Sato theory on the $q$-Toda hierarchy and its extension

TL;DR

This paper develops the Sato theory for a new $q$-deformed Toda hierarchy, extends it to a more general hierarchy, and explores its integrability, symmetries, and potential applications in Gromov-Witten theory.

Contribution

It introduces the Sato theory, tau functions, and bi-Hamiltonian structure for the $q$-Toda hierarchy and extends it to a multicomponent version with preserved integrability.

Findings

Constructed the Sato theory and tau function for the $q$-Toda hierarchy

Extended the hierarchy to include generalized Hirota equations and symmetries

Established the integrability and bi-Hamiltonian structure of the extended hierarchy

Abstract

In this paper, we construct the Sato theory including the Hirota bilinear equations and tau function of a new $q$-deformed Toda hierarchy(QTH).

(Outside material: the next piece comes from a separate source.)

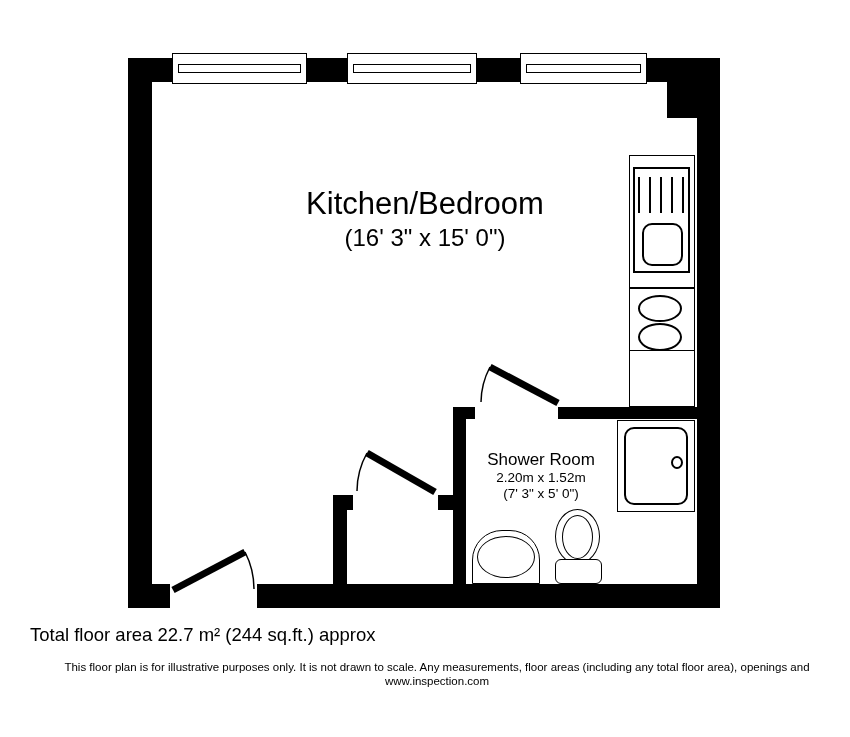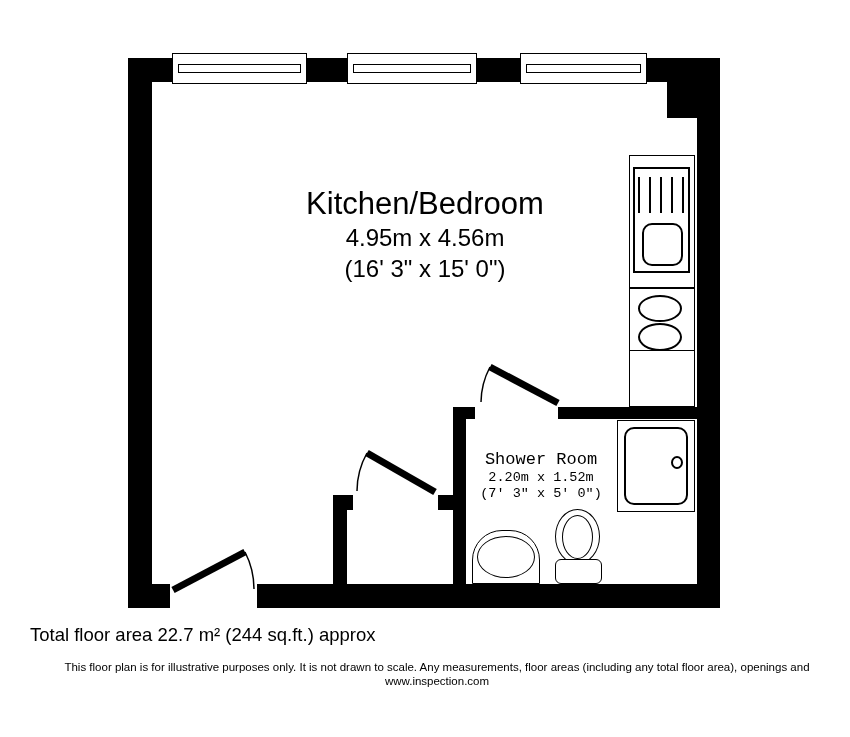"4.95m x 4.56m" div.main-dim { html: <div>4.95m x 4.56m</div> -> none }
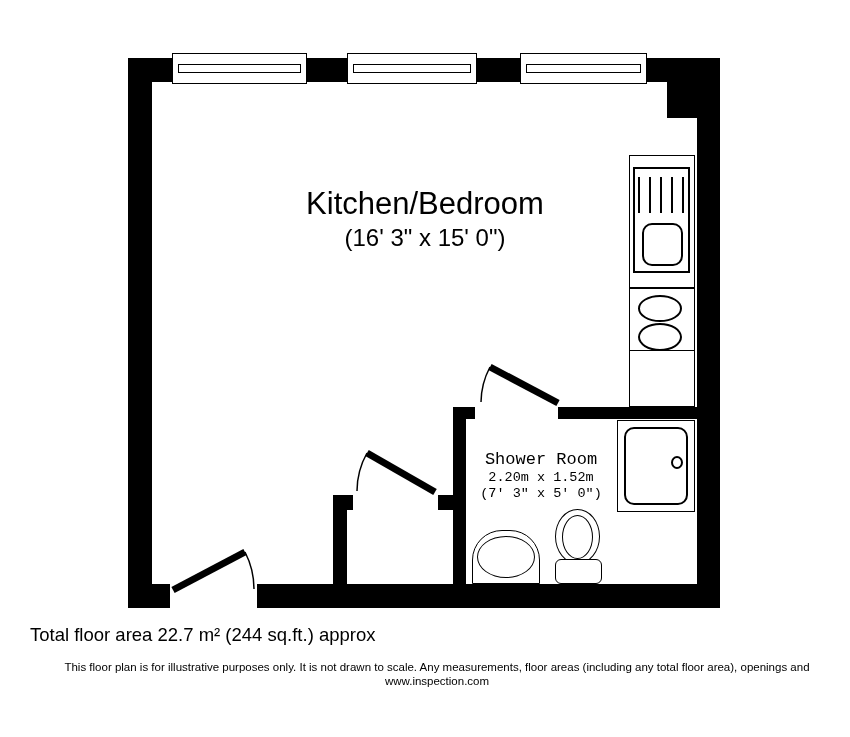"Shower Room" div.label { font-family: Liberation Mono, monospace -> none }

Meanwhile the Block type additional symmetry and bi-Hamiltonian structure of this hierarchy are given. From Hamiltonian tau symmetry, we give another definition of tau function of this hierarchy. Afterwards, we extend the $q$-Toda hierarchy to an extended $q$-Toda hierarchy(EQTH) which satisfy a generalized Hirota quadratic equation in terms of generalized vertex operators. The Hirota quadratic equation might have further application in Gromov-Witten theory. The corresponding Sato theory including multi-fold Darboux transformations of this extended hierarchy is also constructed. At last, we construct the multicomponent extension of the $q$-Toda hierarchy and show the integrability including its bi-Hamiltonian structure, tau symmetry and conserved densities.